To appreciate the import of what happened next, one requires a certain background in the unique vocal tradition of Indian classical music. Of diamonds lurking inside ugly, amorphous stones, and shaky vocal foundations supporting imposing raga edifices. The Kambhoji was a celebration of this glorious tradition. Its standard struggled to gain any wind from the acrobatics of Sanjay’s fatigued larynx but he ran and ran – lines and angles, ellipses and eights – and then, with a final, desperate tug, the kite and its bearer were launched into the sky. Mr. Subrahmanyan, who had thus far appeared to be racing towards the ENT clinic down the road, was suddenly transformed into the Sanjaya of legend - surveying the raga’s magnificent landscape with his exalted vision and conveying tales from an unseen, distant world, to an audience gasping at every little twist…until the climax brought them, if only for a moment, to the portals of that rarefied world beyond joy and sorrow…

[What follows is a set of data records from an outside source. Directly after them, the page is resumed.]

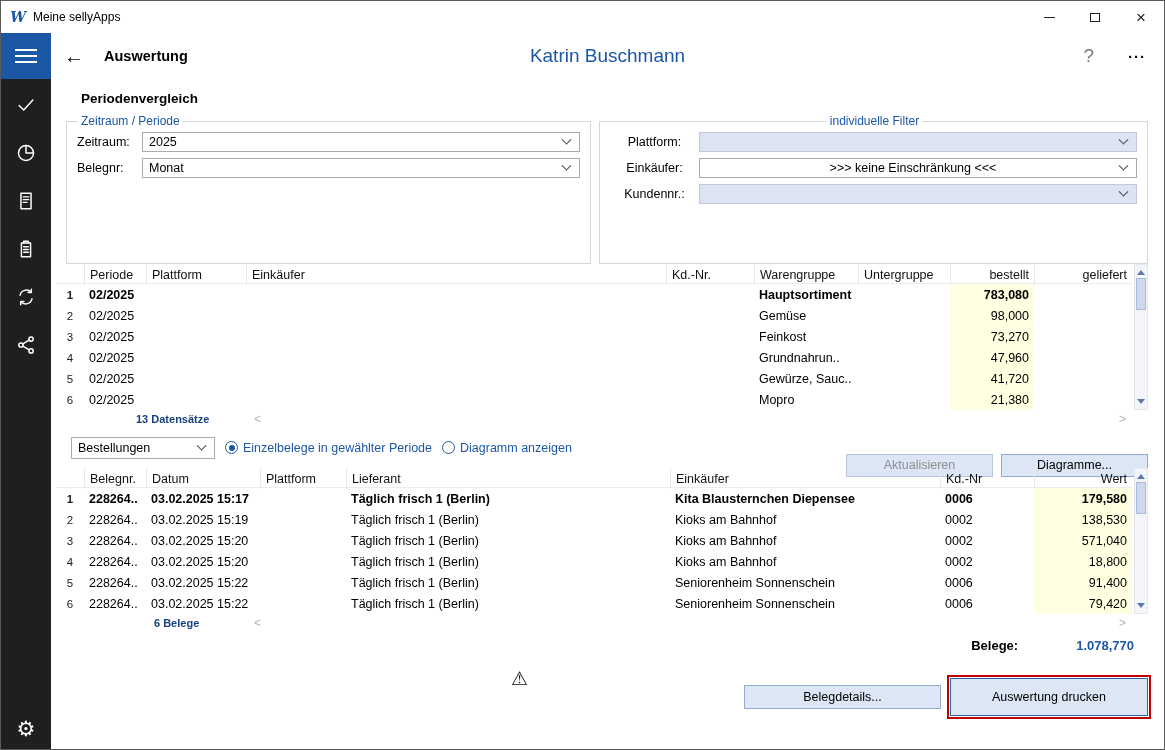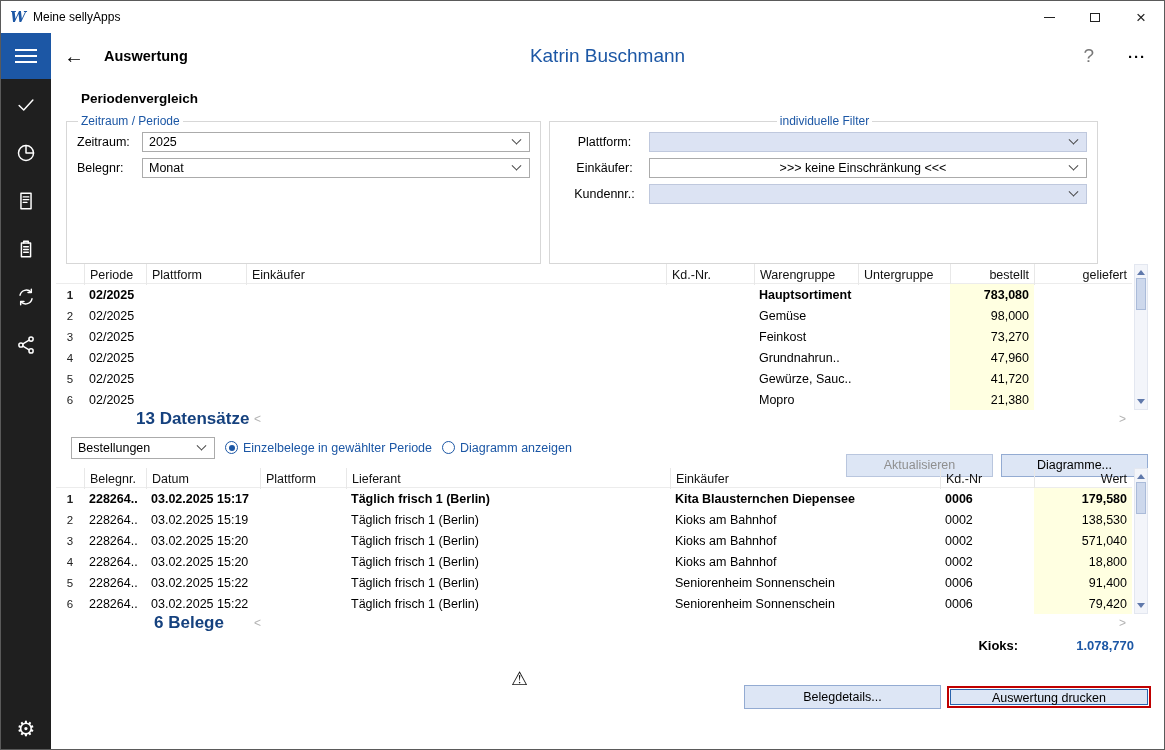"Zeitraum / Periode" .g1 { width: 475px -> 525px }
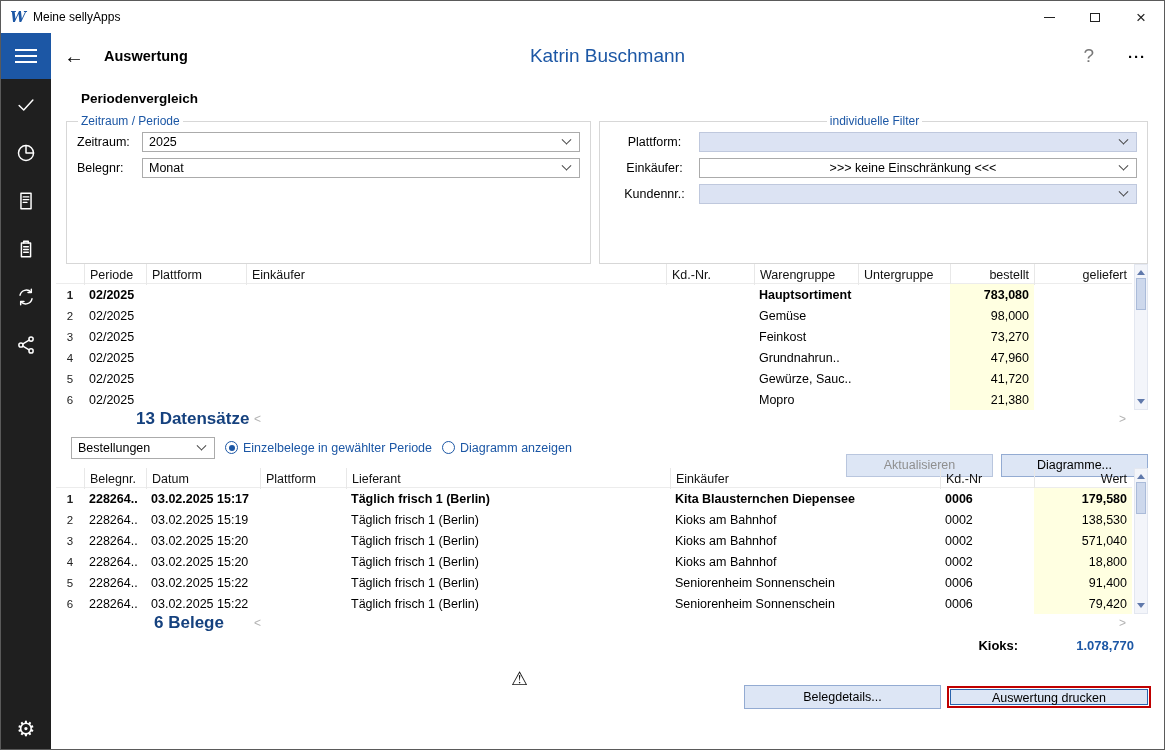"13 Datensätze" .tcount { font-size: 17px -> 11px }
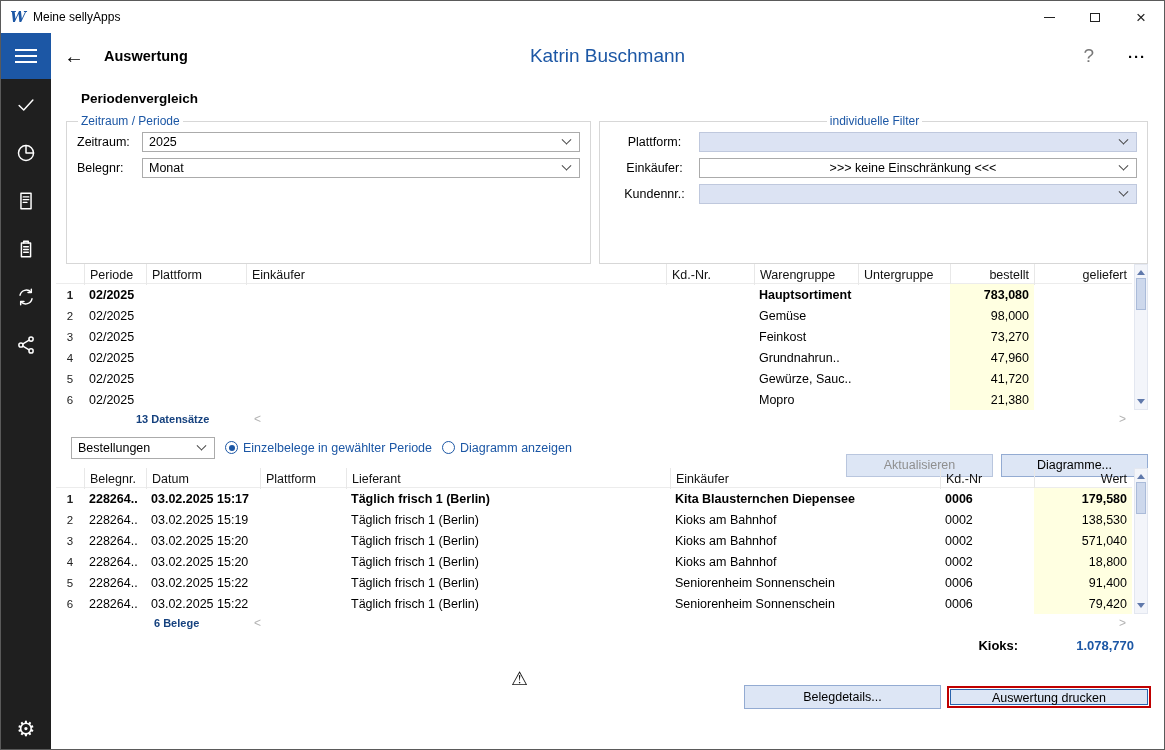"Kioks:" span.gesamt-label { text: Kioks -> Belege }
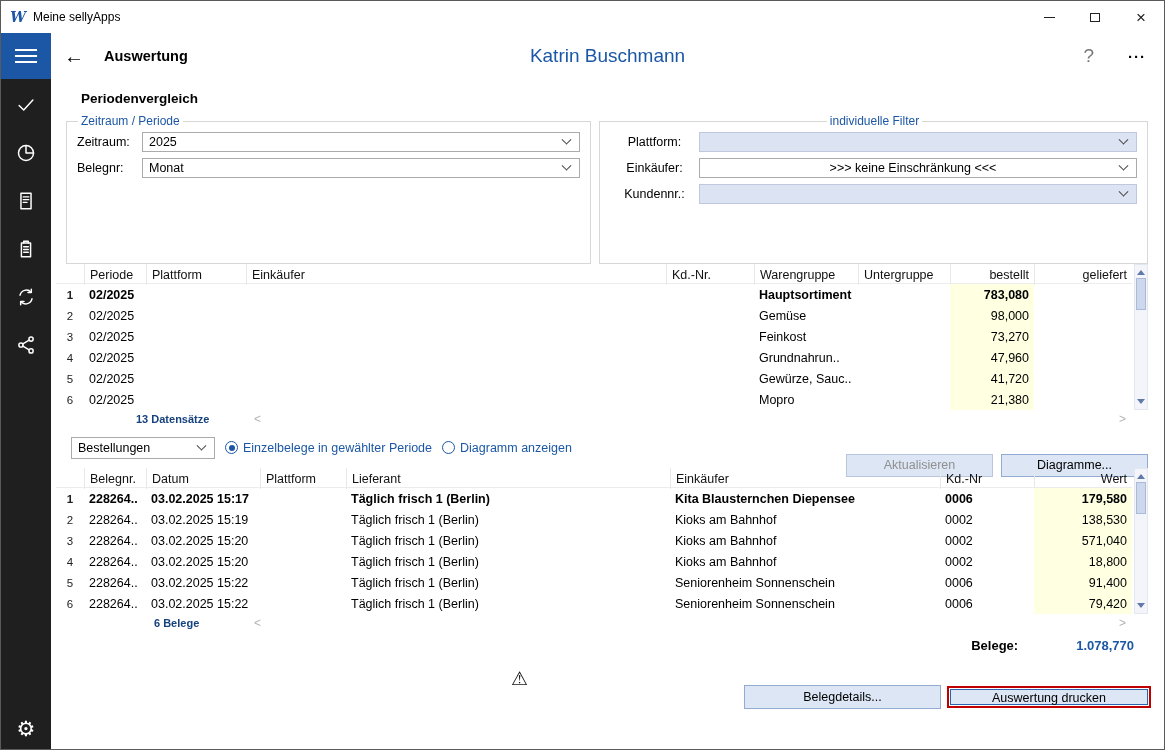"Auswertung drucken" .btn.print { height: 16px -> 38px }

That pass turned out to be priceless in more ways than one.

Songlist
Evare - Sahana - Khanda Ata - Patnam Subramania Iyer
Kanjadalayadakshi- Kamalamanohari - Adi - Dikshitar - S

Arurvai Angayarkanniye - Dharmavati- Rupakam - Dhandapani Desikar - RNS
Nannu vidachi- Reethigowla-Misra Chapu -Thyagaraka
Rasa vilasa -Kambhoji - Adi - Swati tirunal- (R, S)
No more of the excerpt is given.